Le douaire calotin, conte
Le douaire calotin
Conte
Que l'Amour et l'Hymen, tous deux d'intelligence,
Pour former les liens d'Alcidas et d'Hortense,
À l'autel aient conduit les grâces et les ris,
Ils n'eussent pu trouver dans Paris
Un jeune cœur à leurs lois plus soumis,
Une beauté plus propre à rehausser leur gloire,
Ni plus digne de leur faveur,
Et c'est pour eux une grande victoire
D'avoir d'Hortense été vainqueurs.
Dans le sein des douceurs, amant tendre et fidèle,
L'époux que des mains de l'Amour
Elle reçoit en ce beau jour
Pour elle brûlera d'une ardeur éternelle.
J'en serais caution au besoin.
L'enfant qu'on adore à Cythère
Avait rempli son ministère.
Pour sceller cet hymen il manquait un seul point,
C'était le type du douaire1 .
Jamais l'Amour ce soin ne prend,
À fuir il met toute sa gloire
Dès que l'Hymen a couronné l'amant.
Car l'enfant par qui tout respire,
À qui tout le monde est soumis,
Ne reconnaît dans son empire
D'autres lois que lui-même a prescrites.
Momus, touché d'un peuple qui s'empresse
À faire fumer les autels,
Las du séjour des immortels,
Pour y tenir sa cour avait choisi Lutèce.
Ses ministres voulant signaler sa grandeur,
À reconnaître sa faveur
Par leurs respects et par leur joie,
À son coin frappèrent monnaie.
Ceci soit dit pour que soyez au fait.
De l'hymen finit le mystère.
La loi par forme requérait
Que l'épouse reçût un gage du douaire.
L'usage est que ce soit un gage qui n'ait cours
Dans le pays où se conclut l'affaire.
L'épouse doit chérir le reste de ses jours
Ce mystérieux caractère.
Mais bientôt l'Hymen et l'Amour
Se désunissent pour toujours
Et la femme ne garde guère
Ni ses promesses, ni son douaire.
De Jules et de Carolus
Notre époux dépourvu ne pouvait faire montre.
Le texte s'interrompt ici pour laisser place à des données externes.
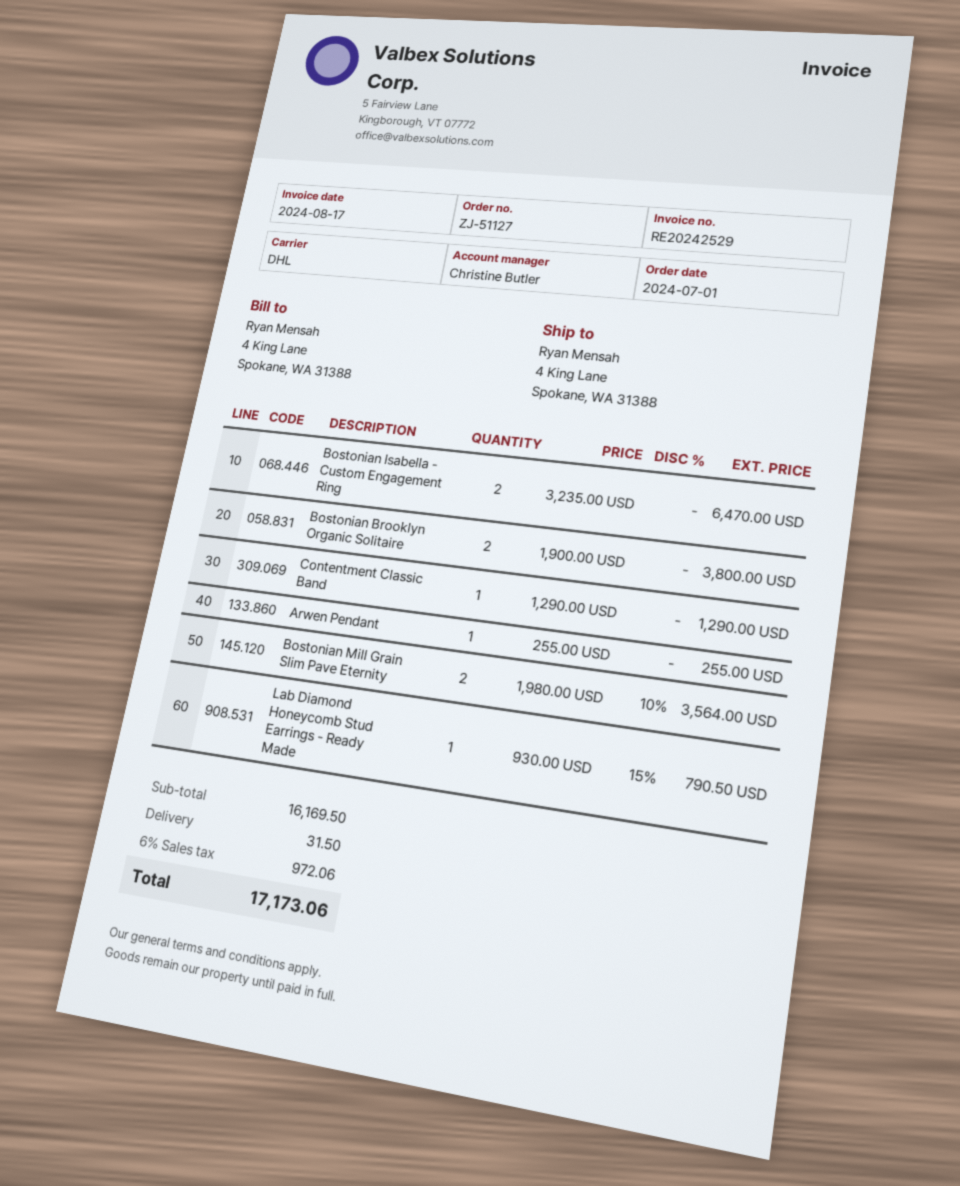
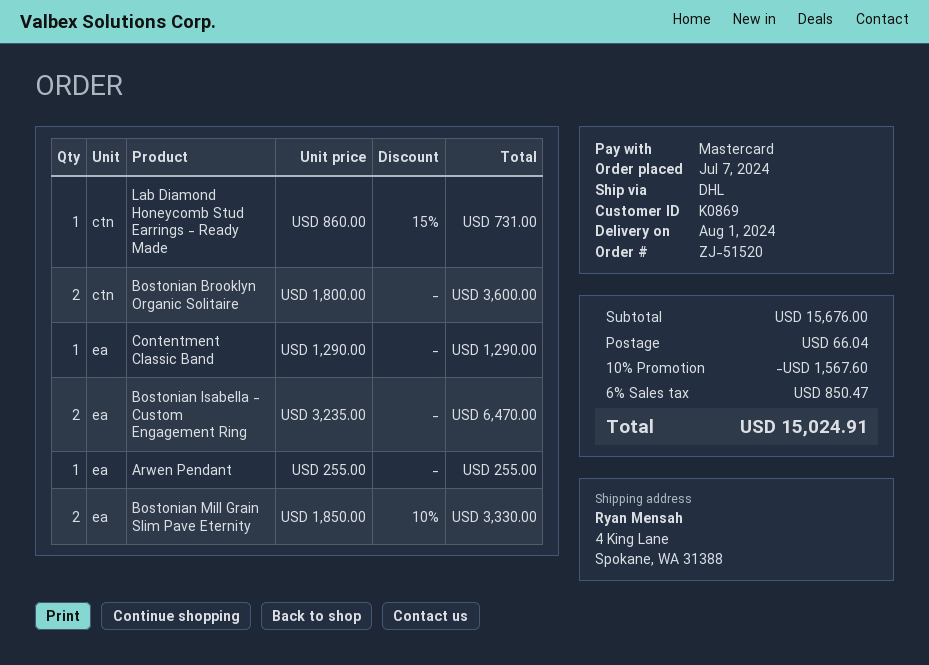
order number: ZJ-51127 -> ZJ-51520
order date: 2024-07-01 -> 2024-07-07
Bostonian Brooklyn Organic Solitaire: 2 x 1900.00 = 3800.00 -> 2 x 1800.00 = 3600.00
Bostonian Mill Grain Slim Pave Eternity: 2 x 1980.00 - 10% = 3564.00 -> 2 x 1850.00 - 10% = 3330.00
Lab Diamond Honeycomb Stud Earrings - Ready Made: 1 x 930.00 - 15% = 790.50 -> 1 x 860.00 - 15% = 731.00
subtotal: 16169.50 -> 15676.00
discount: none -> 10% = 1567.60
shipping: 31.50 -> 66.04
tax: 6% = 972.06 -> 6% = 850.47
total: 17173.06 -> 15024.91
Quand par hasard sous la main il rencontre
Une médaille de Momus.
Le prêtre sur-le-champ la voue,
Puis l'époux son épouse en doue [sic]
Et la belle dit à l'instant,
D'un air tendre et souriant,
Avec plaisir j'en accepte l'augure.
Momus ici, par aventure,
Du destin de nos vœux veut être garant
Et nous rendre tous deux contents.
Ceux qu'un tel juge à l'hymen lie
Doivent espérer de la folie
Et du dieu des tendres amours
De vrais plaisirs et d'heureux jours.
Le souverain porte-marotte,
Sensible aux tendres vœux de ces jeunes amants
Leur accorda pour eux et pour leurs descendants
L'honneur du timbre et la triple calotte.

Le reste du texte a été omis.